» Task directions: Those lines of the following listing which contain the string "weight" should be returned.
[Start of section]
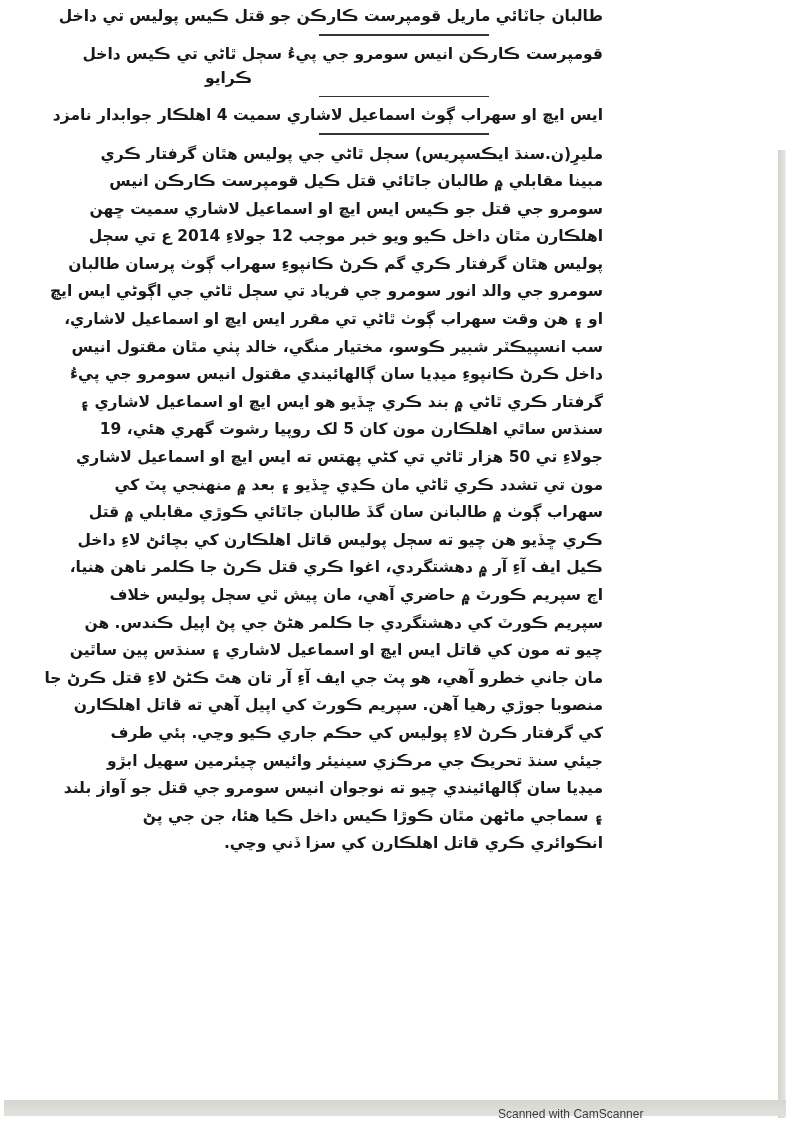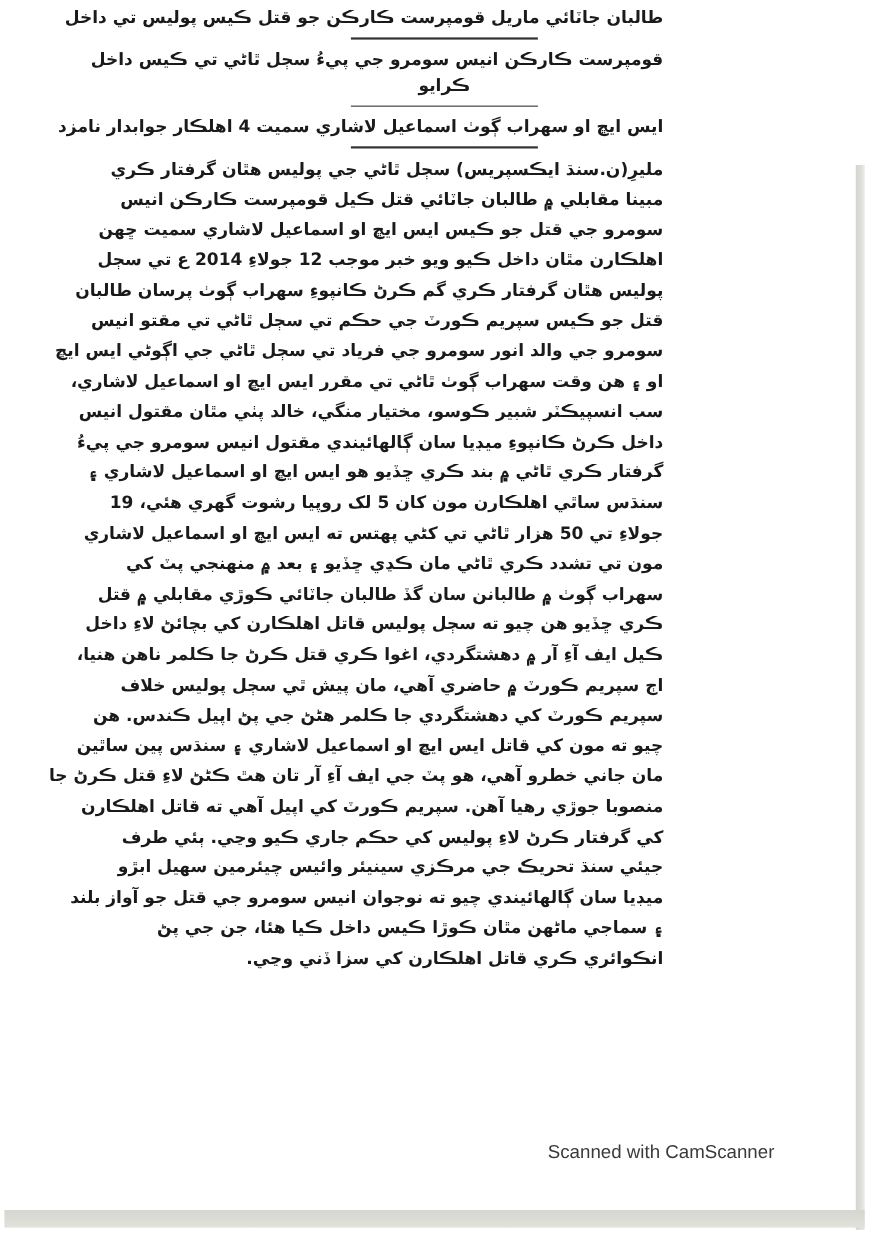--- a/index.html
+++ b/index.html
@@ -19,55 +19,54 @@
     background: linear-gradient(to bottom, #d6d6d0, #e2e2dd);
   }
   .edge-right {
     position: absolute; left: 785px; top: 150px; width: 1px; height: 968px; background: #eeeeea;
   }
   .content {
     position: absolute; left: 205px; top: 4px; width: 398px;
     direction: rtl; color: #1a1a1a;
   }
   .headline {
-    font-size: 15.5px; font-weight: bold; text-align: center; line-height: 24px; margin: 0;
+    font-size: 15.5px; font-weight: bold; text-align: left; line-height: 24px; margin: 0;
     white-space: nowrap; letter-spacing: 0.2px;
   }
   .rule {
     width: 170px; height: 1.5px; background: #333; margin: 6px auto 6px auto;
   }
   .body-text {
     font-size: 15.5px; font-weight: bold; line-height: 27.6px; text-align: justify;
     text-align-last: right; margin: 0;
   }
   .body-line { display: block; white-space: nowrap; text-align: left; }
   .watermark {
-    position: absolute; left: 498px; top: 1038px; font-family: "Liberation Sans", sans-serif;
-    font-size: 17px; color: #3a3a3a; direction: ltr; white-space: nowrap;
+    position: absolute; left: 498px; top: 1107px; font-family: "Liberation Sans", sans-serif;
+    font-size: 12px; color: #3a3a3a; direction: ltr; white-space: nowrap;
   }
 </style>
 </head>
 <body>
 
 <div class="page">
   <div class="content">
     <p class="headline">طالبان جاٽائي ماريل قومپرست ڪارڪن جو قتل ڪيس پوليس تي داخل</p>
     <div class="rule"></div>
     <p class="headline">قومپرست ڪارڪن انيس سومرو جي پيءُ سڄل ٿاڻي تي ڪيس داخل</p>
     <p class="headline">ڪرايو</p>
     <div class="rule"></div>
     <p class="headline">ايس ايڇ او سهراب ڳوٺ اسماعيل لاشاري سميت 4 اهلڪار جوابدار نامزد</p>
     <div class="rule"></div>
     <div class="body-text" id="body">
         <span class="body-line">مليرِ(ن.سنڌ ايڪسپريس) سڄل ٿاڻي جي پوليس هٿان گرفتار ڪري</span>
         <span class="body-line">مبينا مقابلي ۾ طالبان جاٽائي قتل ڪيل قومپرست ڪارڪن انيس</span>
         <span class="body-line">سومرو جي قتل جو ڪيس ايس ايڇ او اسماعيل لاشاري سميت ڇهن</span>
         <span class="body-line">اهلڪارن مٿان داخل ڪيو ويو خبر موجب 12 جولاءِ 2014 ع تي سڄل</span>
         <span class="body-line">پوليس هٿان گرفتار ڪري گم ڪرڻ ڪانپوءِ سهراب ڳوٺ پرسان طالبان</span>
-        <span class="body-line">قتل جو ڪيس سپريم ڪورٽ جي حڪم تي سڄل ٿاڻي تي مقتو انيس</span>
         <span class="body-line">سومرو جي والد انور سومرو جي فرياد تي سڄل ٿاڻي جي اڳوڻي ايس ايڇ</span>
         <span class="body-line">او ۽ هن وقت سهراب ڳوٺ ٿاڻي تي مقرر ايس ايڇ او اسماعيل لاشاري،</span>
         <span class="body-line">سب انسپيڪٽر شبير ڪوسو، مختيار منگي، خالد پٺي مٿان مقتول انيس</span>
         <span class="body-line">داخل ڪرڻ ڪانپوءِ ميڊيا سان ڳالهائيندي مقتول انيس سومرو جي پيءُ</span>
         <span class="body-line">گرفتار ڪري ٿاڻي ۾ بند ڪري ڇڏيو هو ايس ايڇ او اسماعيل لاشاري ۽</span>
         <span class="body-line">سنڌس ساٿي اهلڪارن مون کان 5 لک روپيا رشوت گهري هئي، 19</span>
         <span class="body-line">جولاءِ تي 50 هزار ٿاڻي تي کڻي پهتس ته ايس ايڇ او اسماعيل لاشاري</span>
         <span class="body-line">مون تي تشدد ڪري ٿاڻي مان ڪڍي ڇڏيو ۽ بعد ۾ منهنجي پٽ کي</span>
         <span class="body-line">سهراب ڳوٺ ۾ طالبانن سان گڏ طالبان جاٽائي ڪوڙي مقابلي ۾ قتل</span>
         <span class="body-line">ڪري ڇڏيو هن چيو ته سڄل پوليس قاتل اهلڪارن کي بچائڻ لاءِ داخل</span>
[End of section]
» Your response:
-    font-size: 15.5px; font-weight: bold; text-align: center; line-height: 24px; margin: 0;
+    font-size: 15.5px; font-weight: bold; text-align: left; line-height: 24px; margin: 0;
     font-size: 15.5px; font-weight: bold; line-height: 27.6px; text-align: justify;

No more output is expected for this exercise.